„Mit dem heute verabschiedeten Konzept zur Finanzierung unserer Naturschutzstationen haben wir den Einstieg in einen kleinen Paradigmenwechsel bei der Naturschutzförderung  geschafft. Wir verwenden Landesgeld, um dauerhaft Strukturen zu sichern und den Naturschutzstationen Planungssicherheit zu geben“, so SPD-Umweltsprecherin Simone Lang am Dienstag im Landtag. „Die Förderung des Naturschutzes bekommt damit einen neuen Stellenwert.“

„Die Voraussetzungen dafür haben wir bereits mit dem Doppelhaushalt 2017/18 geschaffen, für die Finanzierung der Stationen stehen nun jährlich 1,5 Millionen Euro zur Verfügung.

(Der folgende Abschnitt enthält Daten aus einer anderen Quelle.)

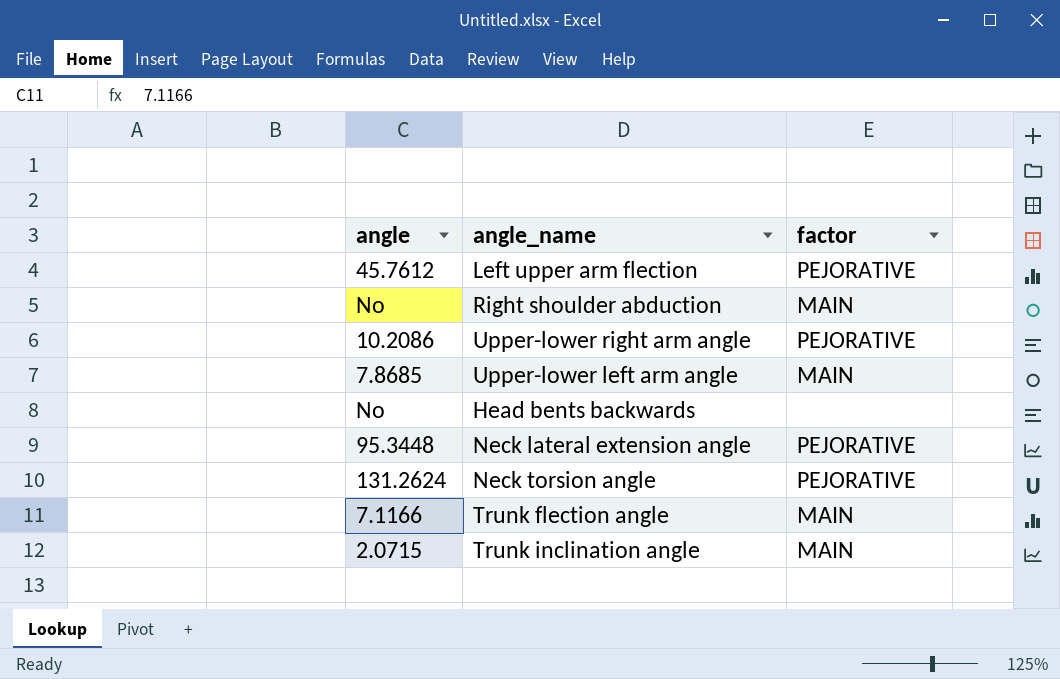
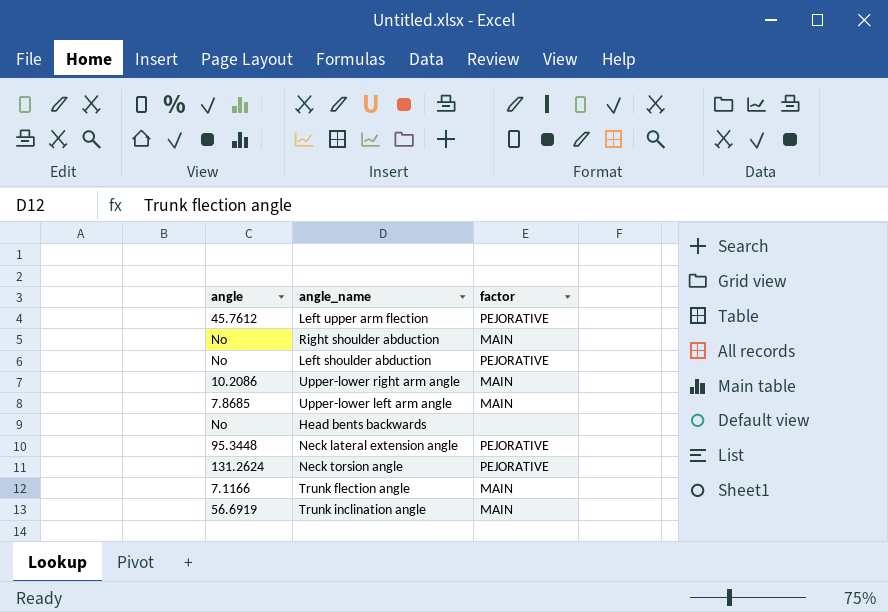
row Left shoulder abduction: none -> No | PEJORATIVE
Upper-lower right arm angle | factor: PEJORATIVE -> MAIN
Trunk inclination angle | angle: 2.0715 -> 56.6919

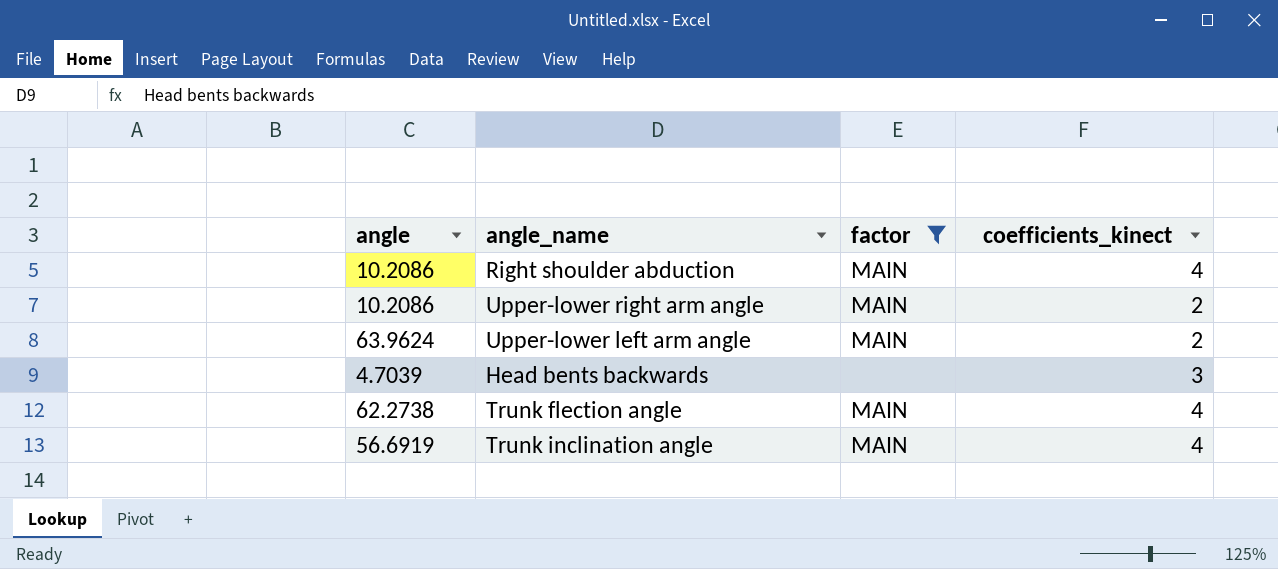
filter: none -> factor != PEJORATIVE
column coefficients_kinect | position: none -> 4
Right shoulder abduction | angle: No -> 10.2086
Upper-lower left arm angle | angle: 7.8685 -> 63.9624
Head bents backwards | angle: No -> 4.7039
Trunk flection angle | angle: 7.1166 -> 62.2738

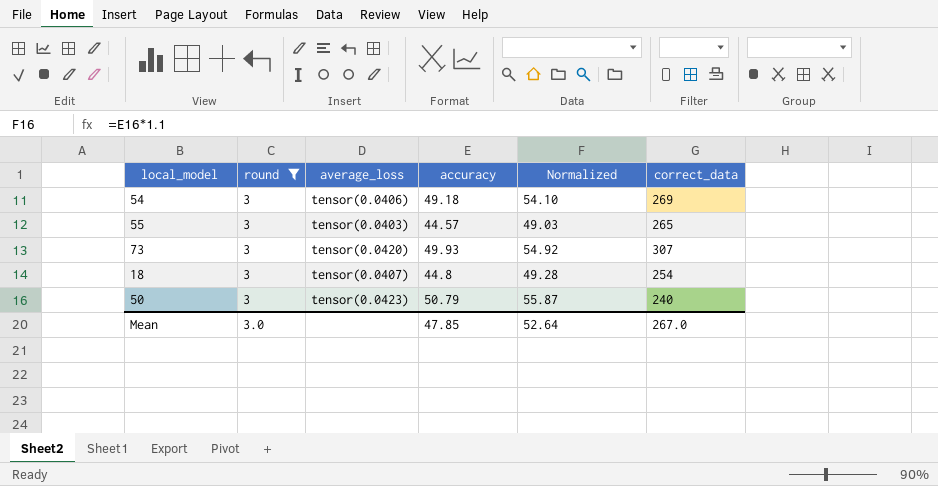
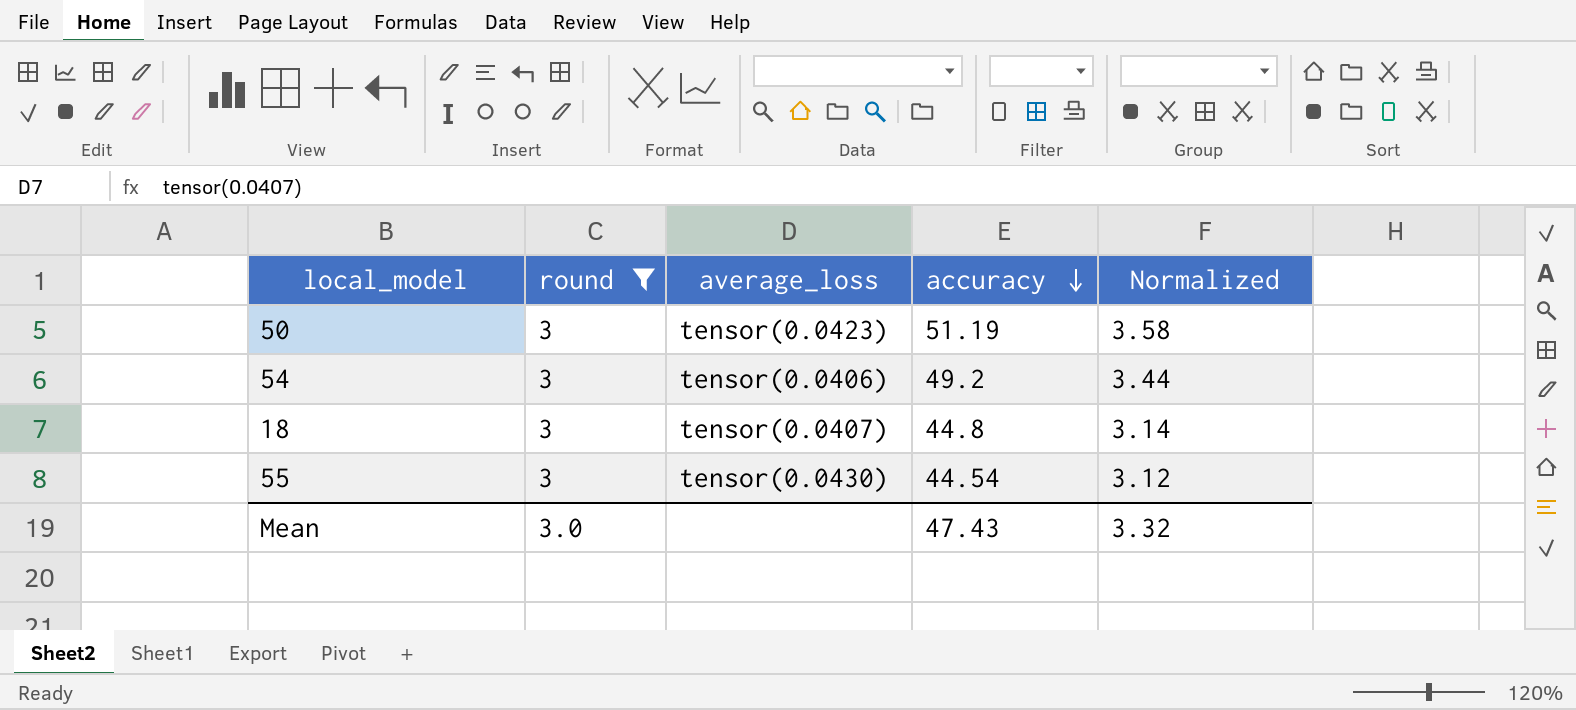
row order: none -> accuracy descending
column correct_data | position: 6 -> none
column Normalized | formula: [accuracy] * 1.1 -> [accuracy] * 0.07
row 73: 3 | tensor(0.0420) | 49.93 | 54.92 | 307 -> none
50 | accuracy: 50.79 -> 51.19
54 | accuracy: 49.18 -> 49.2
55 | average_loss: tensor(0.0403) -> tensor(0.0430)
55 | accuracy: 44.57 -> 44.54
Mean | accuracy: 47.85 -> 47.43
Mean | Normalized: 52.64 -> 3.32

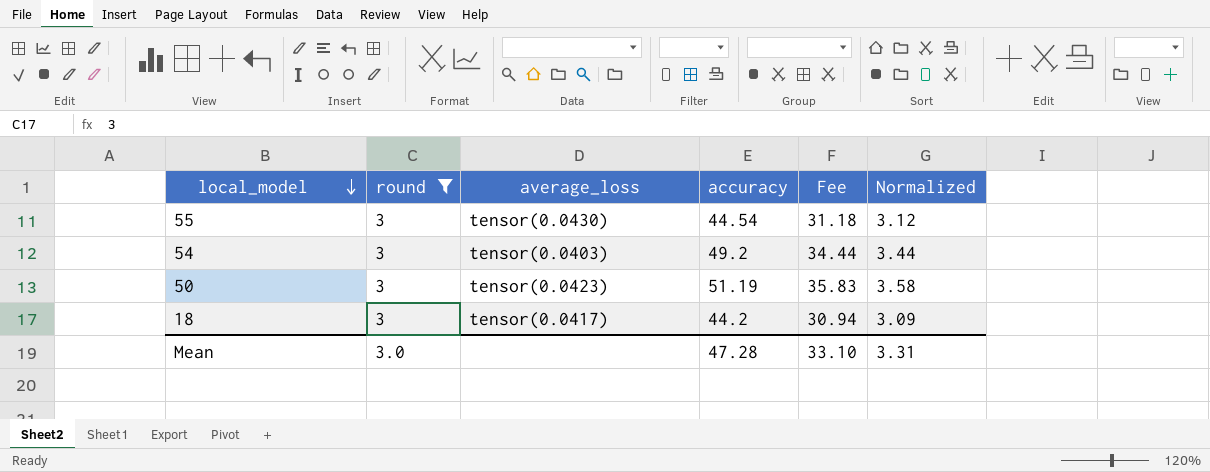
row order: accuracy descending -> local_model descending
column Fee | formula: none -> [accuracy] * 0.7
54 | average_loss: tensor(0.0406) -> tensor(0.0403)
18 | average_loss: tensor(0.0407) -> tensor(0.0417)
18 | accuracy: 44.8 -> 44.2
18 | Normalized: 3.14 -> 3.09
Mean | accuracy: 47.43 -> 47.28
Mean | Normalized: 3.32 -> 3.31

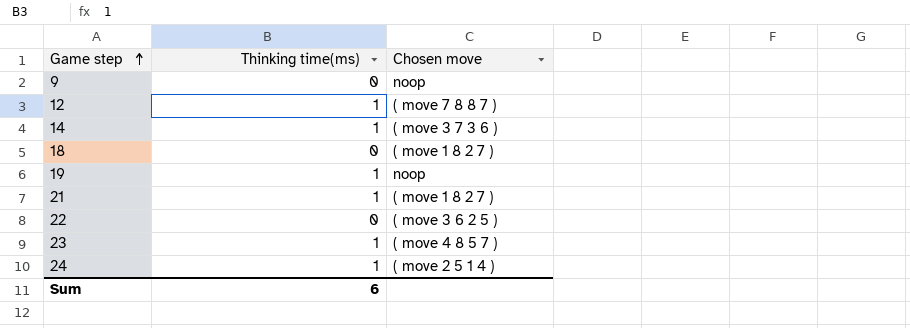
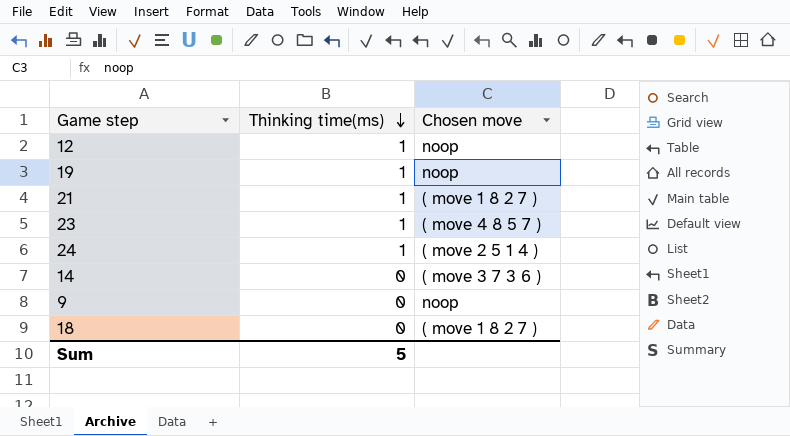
row order: Game step ascending -> Thinking time(ms) descending
row 22: 0 | ( move 3 6 2 5 ) -> none
12 | Chosen move: ( move 7 8 8 7 ) -> noop
14 | Thinking time(ms): 1 -> 0
Sum | Thinking time(ms): 6 -> 5

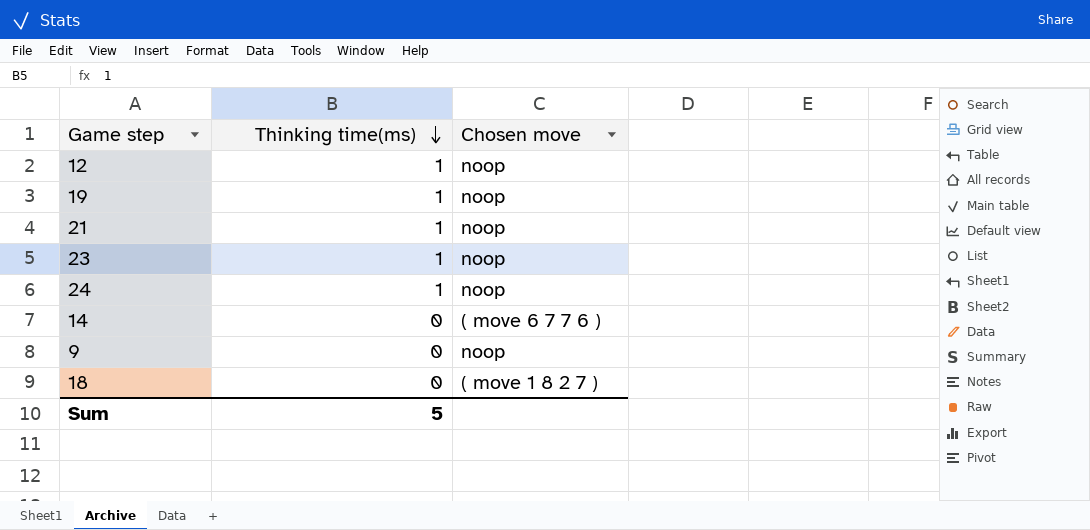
21 | Chosen move: ( move 1 8 2 7 ) -> noop
23 | Chosen move: ( move 4 8 5 7 ) -> noop
24 | Chosen move: ( move 2 5 1 4 ) -> noop
14 | Chosen move: ( move 3 7 3 6 ) -> ( move 6 7 7 6 )

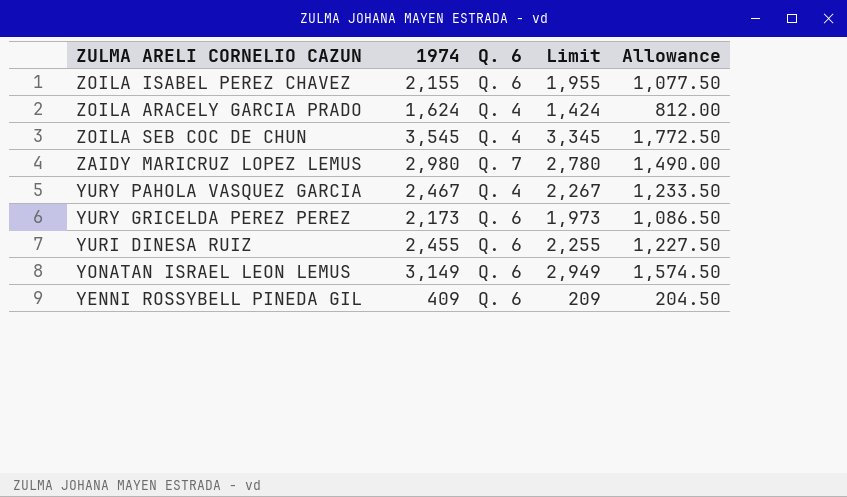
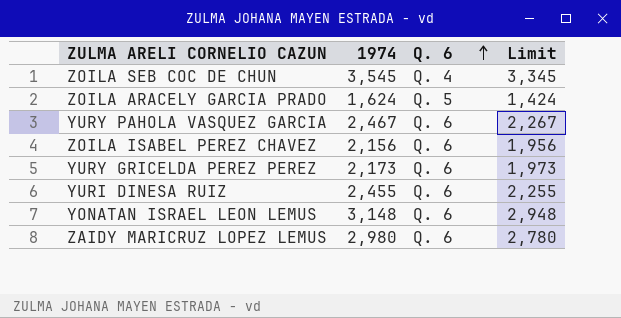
row order: none -> Q. 6 ascending
column Allowance | formula: [1974] * 0.5 -> none
row YENNI ROSSYBELL PINEDA GIL: 409 | Q. 6 | 209 | 204.50 -> none
ZOILA ARACELY GARCIA PRADO | Q. 6: Q. 4 -> Q. 5
YURY PAHOLA VASQUEZ GARCIA | Q. 6: Q. 4 -> Q. 6
ZOILA ISABEL PEREZ CHAVEZ | 1974: 2,155 -> 2,156
ZOILA ISABEL PEREZ CHAVEZ | Limit: 1,955 -> 1,956
YONATAN ISRAEL LEON LEMUS | 1974: 3,149 -> 3,148
YONATAN ISRAEL LEON LEMUS | Limit: 2,949 -> 2,948
ZAIDY MARICRUZ LOPEZ LEMUS | Q. 6: Q. 7 -> Q. 6

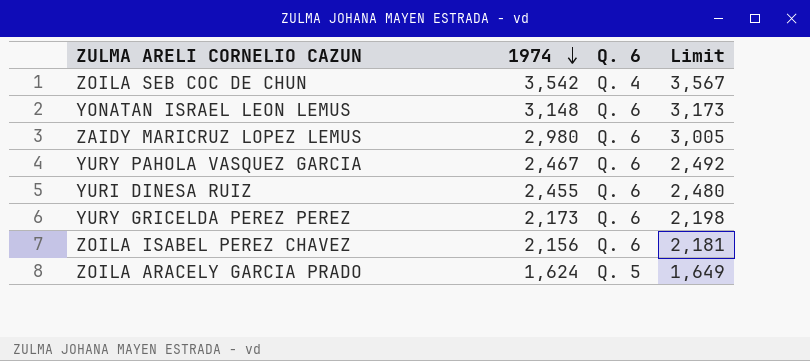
row order: Q. 6 ascending -> 1974 descending
column Limit | formula: [1974] - 200 -> [1974] + 25
ZOILA SEB COC DE CHUN | 1974: 3,545 -> 3,542

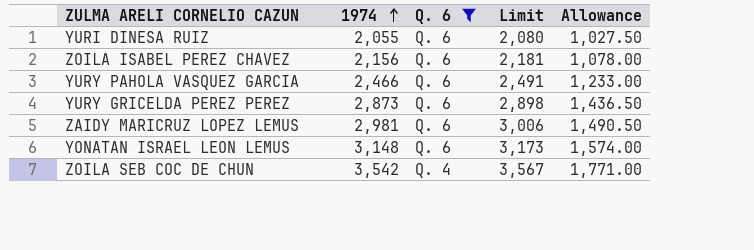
filter: none -> Q. 6 != Q. 5
row order: 1974 descending -> 1974 ascending
column Allowance | formula: none -> [1974] * 0.5
YURI DINESA RUIZ | 1974: 2,455 -> 2,055
YURI DINESA RUIZ | Limit: 2,480 -> 2,080
YURY PAHOLA VASQUEZ GARCIA | 1974: 2,467 -> 2,466
YURY PAHOLA VASQUEZ GARCIA | Limit: 2,492 -> 2,491
YURY GRICELDA PEREZ PEREZ | 1974: 2,173 -> 2,873
YURY GRICELDA PEREZ PEREZ | Limit: 2,198 -> 2,898
ZAIDY MARICRUZ LOPEZ LEMUS | 1974: 2,980 -> 2,981
ZAIDY MARICRUZ LOPEZ LEMUS | Limit: 3,005 -> 3,006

Bereits in den Koalitionsverhandlungen war es uns als SPD wichtig, etwas für die Naturschutzstationen zu tun und deren Situation zu verbessern. Denn die Stationen sind wichtige Anker für die regionale Naturschutzarbeit, für die praktische Naturschutzarbeit – von Biotoppflege bis Artenschutz, und für die Umweltbildung – von Projekttagen an Schulen bis zur Beratung von Ehrenamtlern.“

Hintergrund: Das „Umsetzungskonzept sächsischer Naturschutzstationen“ regelt die Verteilung des zur Verfügung stehenden Geldes und listet die Kriterien für die Vergabe auf. Der Antrag wurde von der Regierungskoalition zusammen mit der Grünen-Fraktion vorgelegt.